• **TASK PROMPT**
Each line below that contains "topbar" counts once; report the total and nothing more.

• **RECORDS PROVIDED**
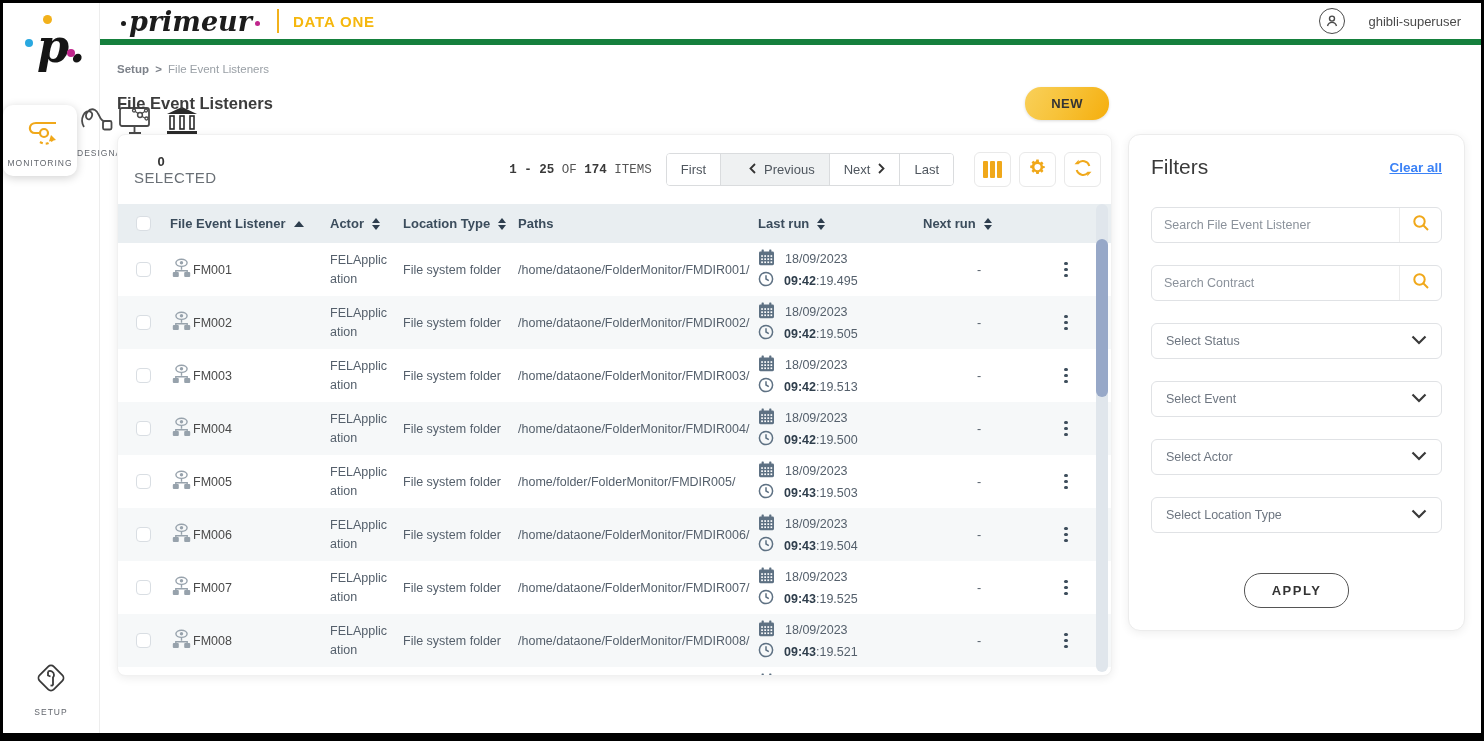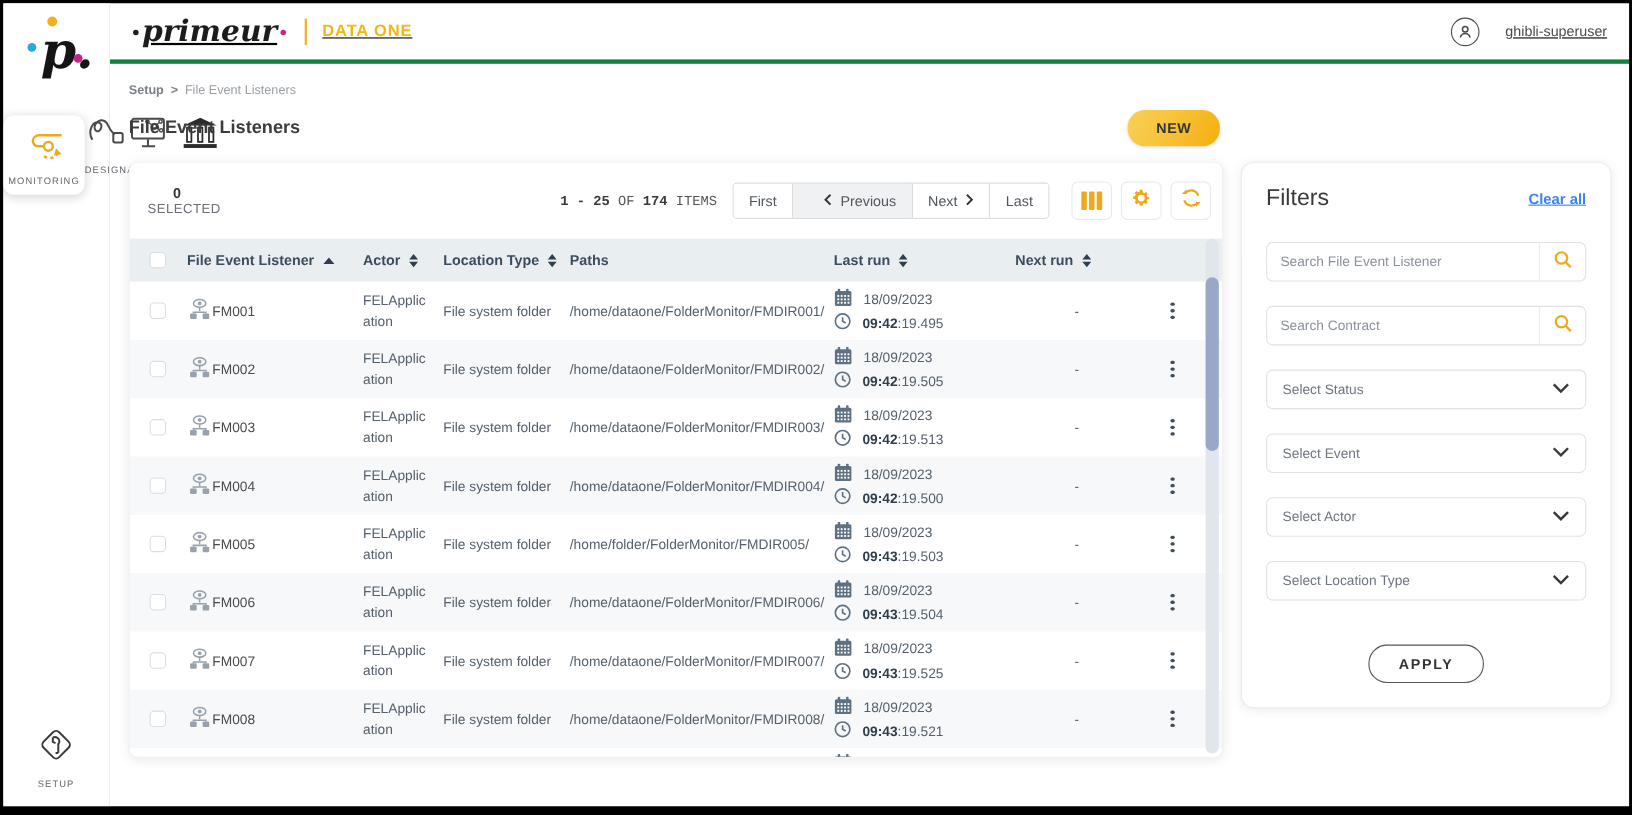--- a/index.html
+++ b/index.html
@@ -23,7 +23,7 @@
 
   
   .main { flex:1; display:flex; flex-direction:column; min-width:0; }
-  .topbar { height:55px; display:flex; align-items:center; padding:0 20px 0 18px; border-bottom:4px solid #15803d; flex-shrink:0;text-decoration:underline; }
+  .topbar { height:42px; display:flex; align-items:center; padding:0 20px 0 18px; border-bottom:6px solid #15803d; flex-shrink:0; }
   .brand { font-family:"DejaVu Serif",serif; font-style:italic; font-weight:bold; font-size:27px; color:#1c1c1c; position:relative; line-height:1; }
   .brand .bdot { display:inline-block; width:5px; height:5px; border-radius:50%; vertical-align:middle; margin:0 3px; }
   .bdot-l { background:#1c1c1c; }

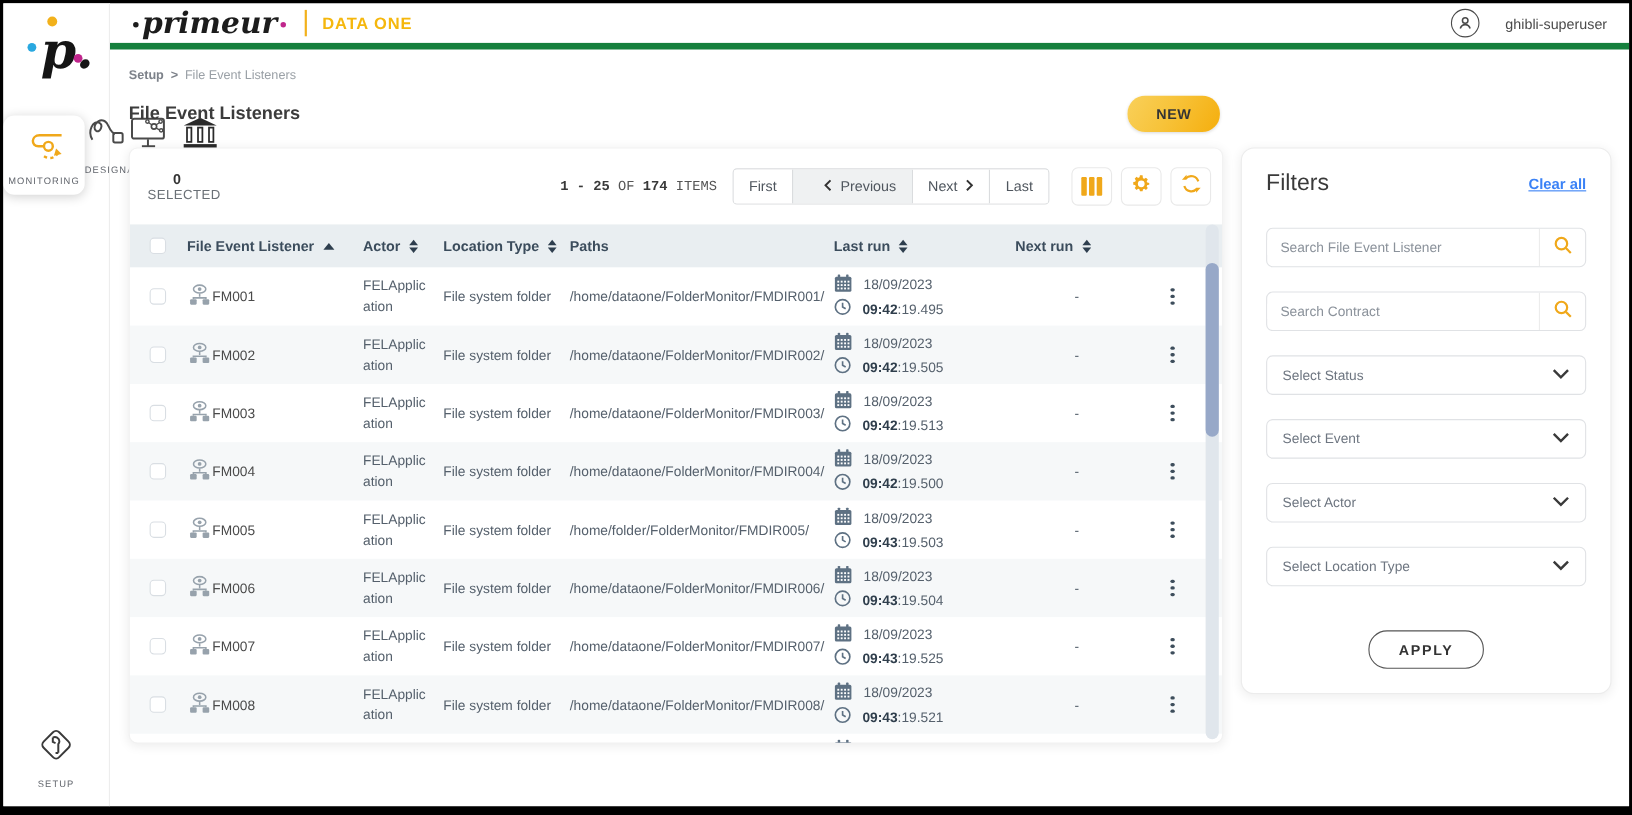--- a/index.html
+++ b/index.html
@@ -51,7 +51,7 @@
   .card-toolbar { height:69px; display:flex; align-items:center; padding:0 10px 0 16px; }
   .sel-block { text-align:center; width:54px; }
   .sel-count { font-size:13px; font-weight:bold; color:#333; }
-  .sel-label { font-size:12px; color:#6a7076; letter-spacing:.4px; }
+  .sel-label { font-size:15px; color:#6a7076; letter-spacing:.4px; }
   .btn-change-status { margin-left:10px; background:#f7f8f8; border:1px solid #e2e4e6; border-radius:6px; padding:9px 14px; font-size:13px; color:#555; display:flex; align-items:center; gap:26px; cursor:pointer; font-family:inherit; }
   .toolbar-right { margin-left:auto; display:flex; align-items:center; }
   .pag-text { font-size:12.5px; color:#555; margin-right:14px; white-space:nowrap;font-family:Liberation Mono, monospace; }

• **EXERCISE ANSWER**
2